**** TASK DATA ****
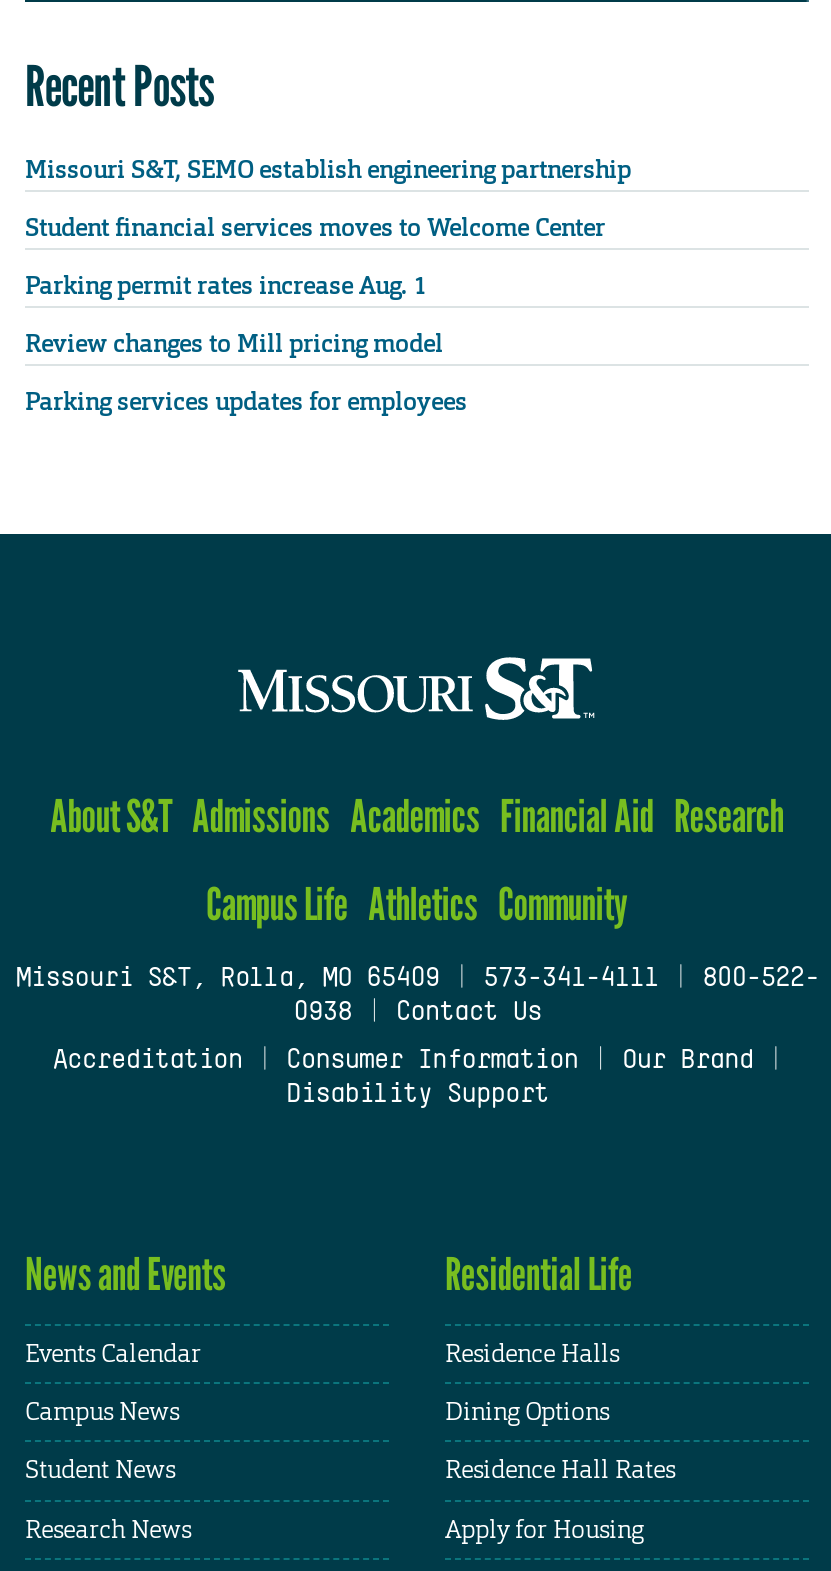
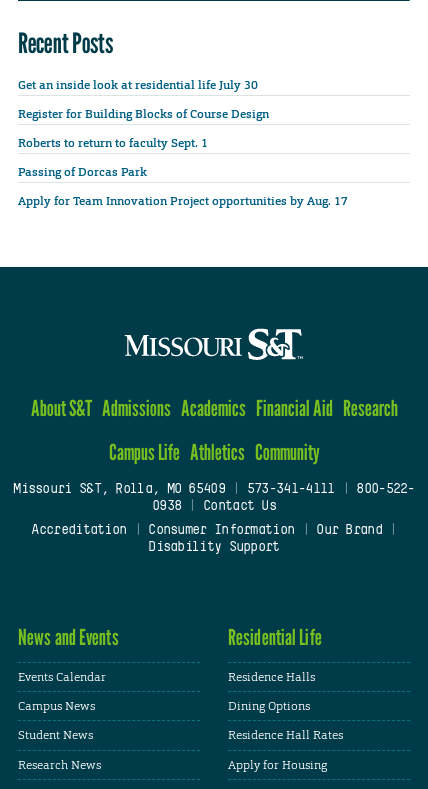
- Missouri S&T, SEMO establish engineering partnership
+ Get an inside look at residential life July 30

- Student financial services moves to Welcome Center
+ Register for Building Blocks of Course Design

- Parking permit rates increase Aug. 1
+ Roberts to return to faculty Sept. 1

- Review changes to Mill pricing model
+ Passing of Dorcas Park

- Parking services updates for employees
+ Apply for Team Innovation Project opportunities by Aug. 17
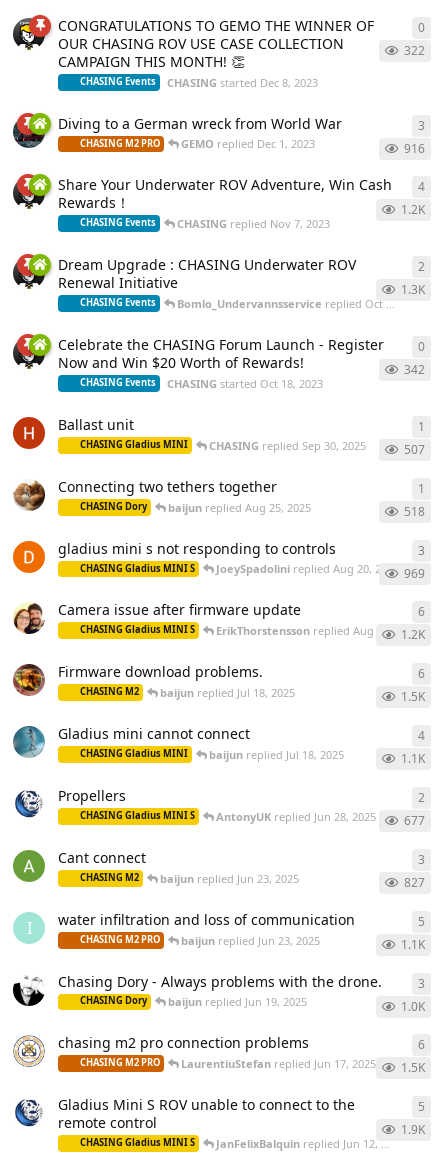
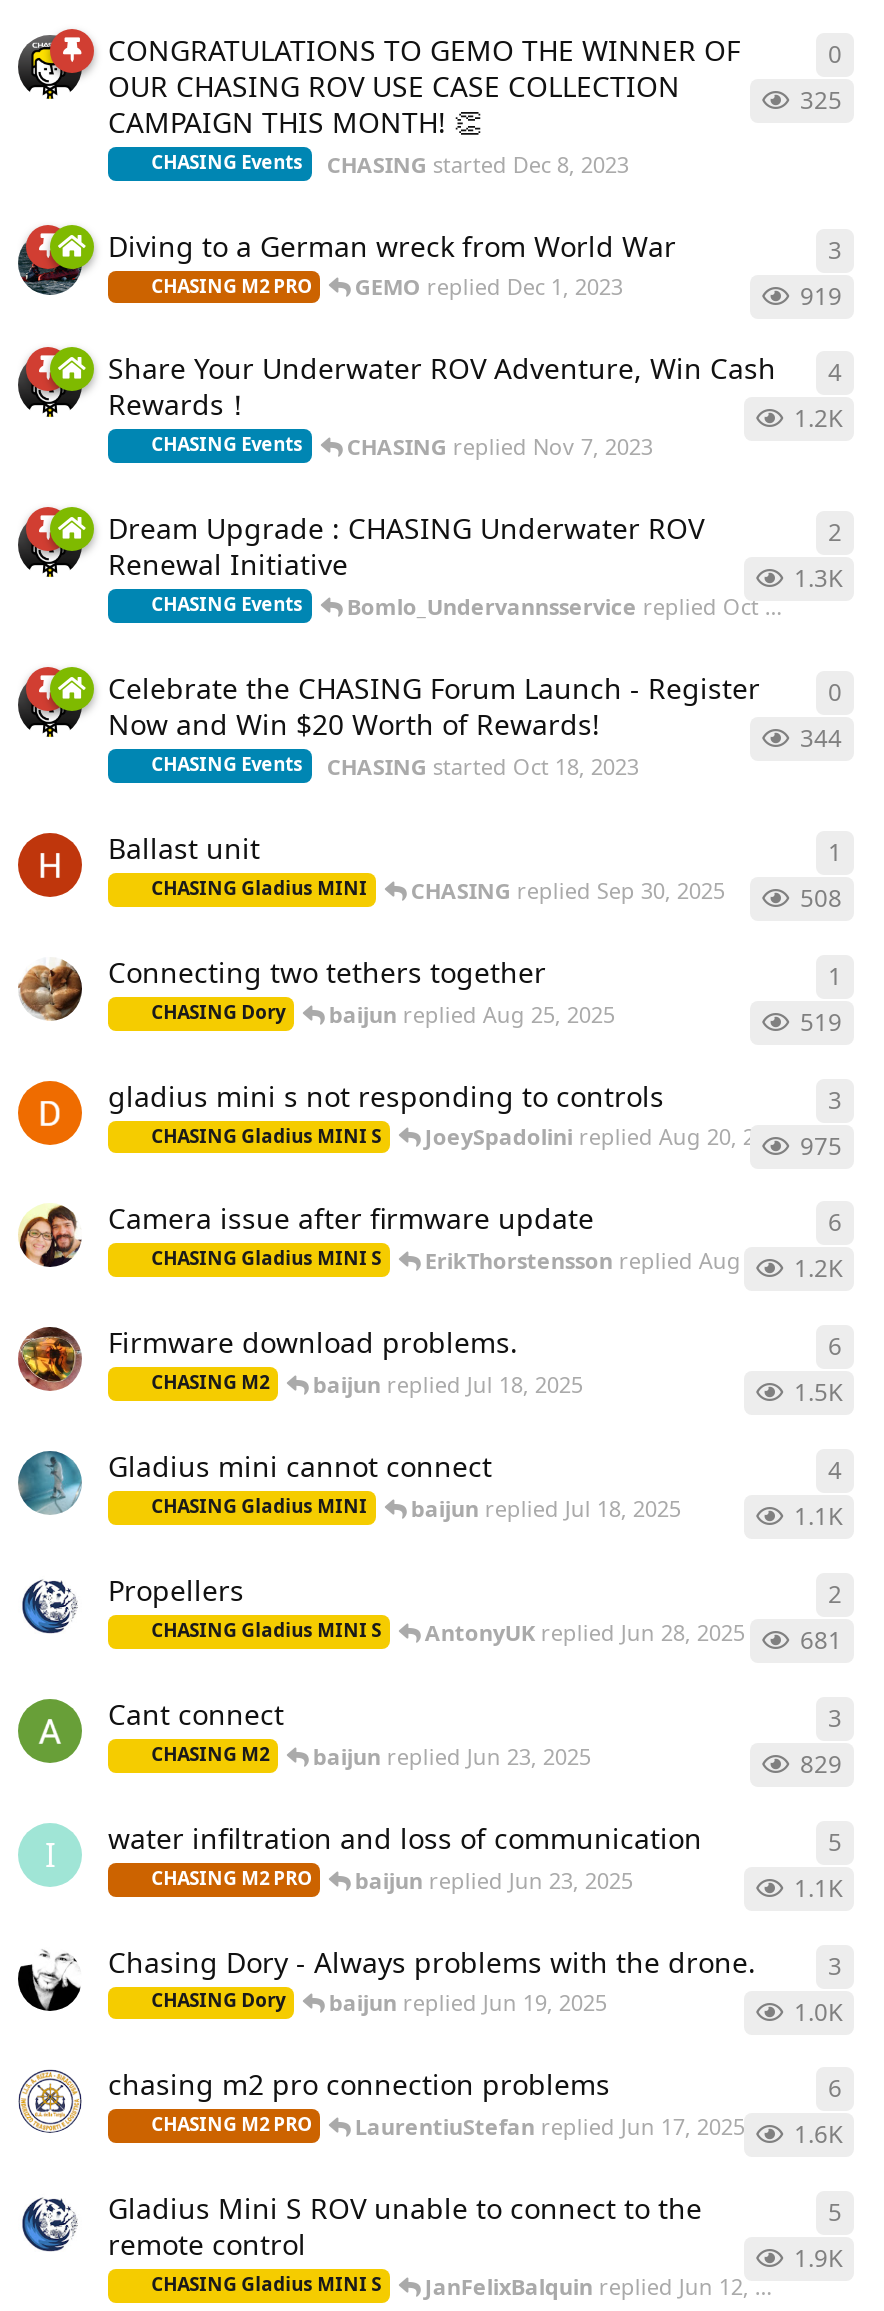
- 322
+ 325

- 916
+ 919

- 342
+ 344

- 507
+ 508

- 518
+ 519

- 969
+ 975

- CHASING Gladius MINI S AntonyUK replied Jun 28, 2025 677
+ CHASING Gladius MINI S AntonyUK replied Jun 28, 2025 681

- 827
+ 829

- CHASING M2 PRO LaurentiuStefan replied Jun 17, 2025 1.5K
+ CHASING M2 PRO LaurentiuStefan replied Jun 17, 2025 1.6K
****
**** TASK DATA ****
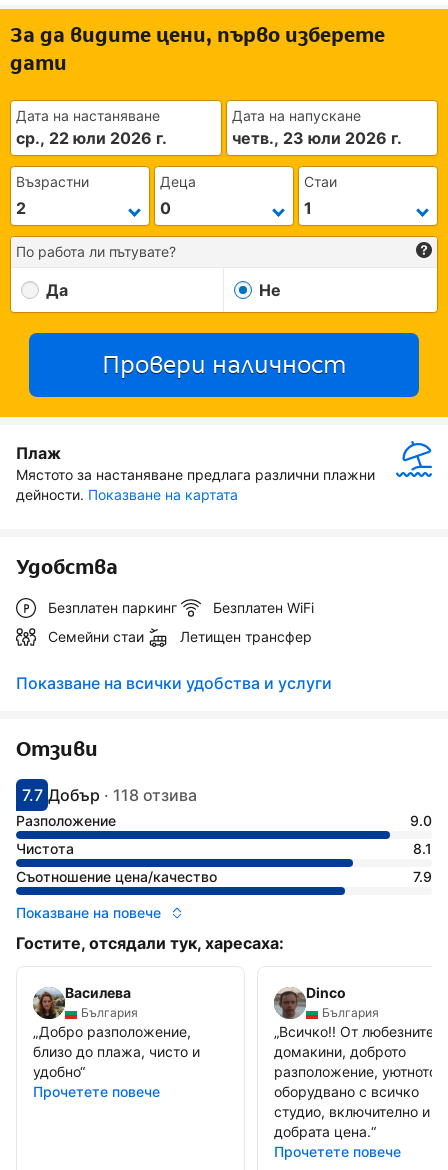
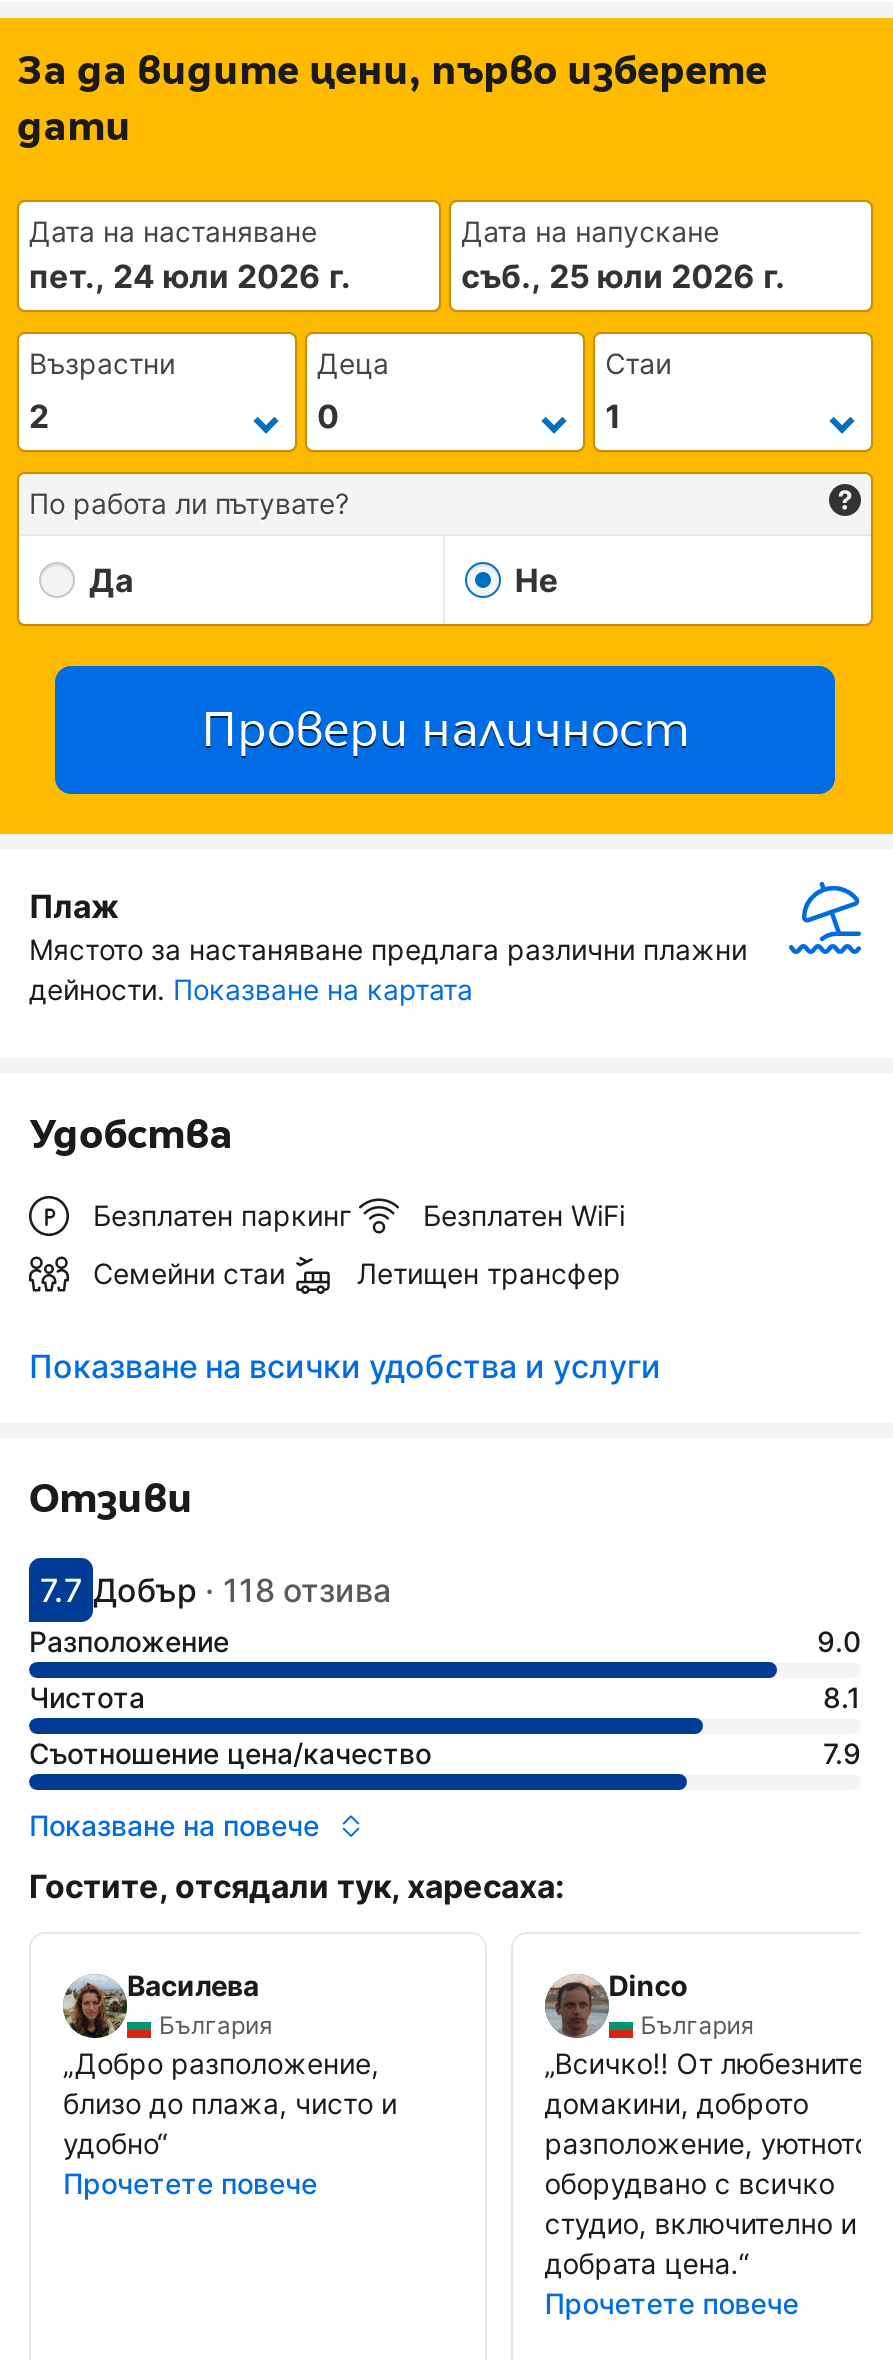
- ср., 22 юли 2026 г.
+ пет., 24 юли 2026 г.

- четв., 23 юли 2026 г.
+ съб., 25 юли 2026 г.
****
**** TASK DATA ****
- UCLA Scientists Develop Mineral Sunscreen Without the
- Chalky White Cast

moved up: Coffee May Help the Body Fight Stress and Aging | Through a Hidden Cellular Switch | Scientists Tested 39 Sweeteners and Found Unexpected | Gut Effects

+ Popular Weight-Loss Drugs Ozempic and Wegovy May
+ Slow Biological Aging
****
> WORK REQUEST:
The answer must be a single number: how many lines in the data above contain the string "services".

> ANSWER BELOW:
2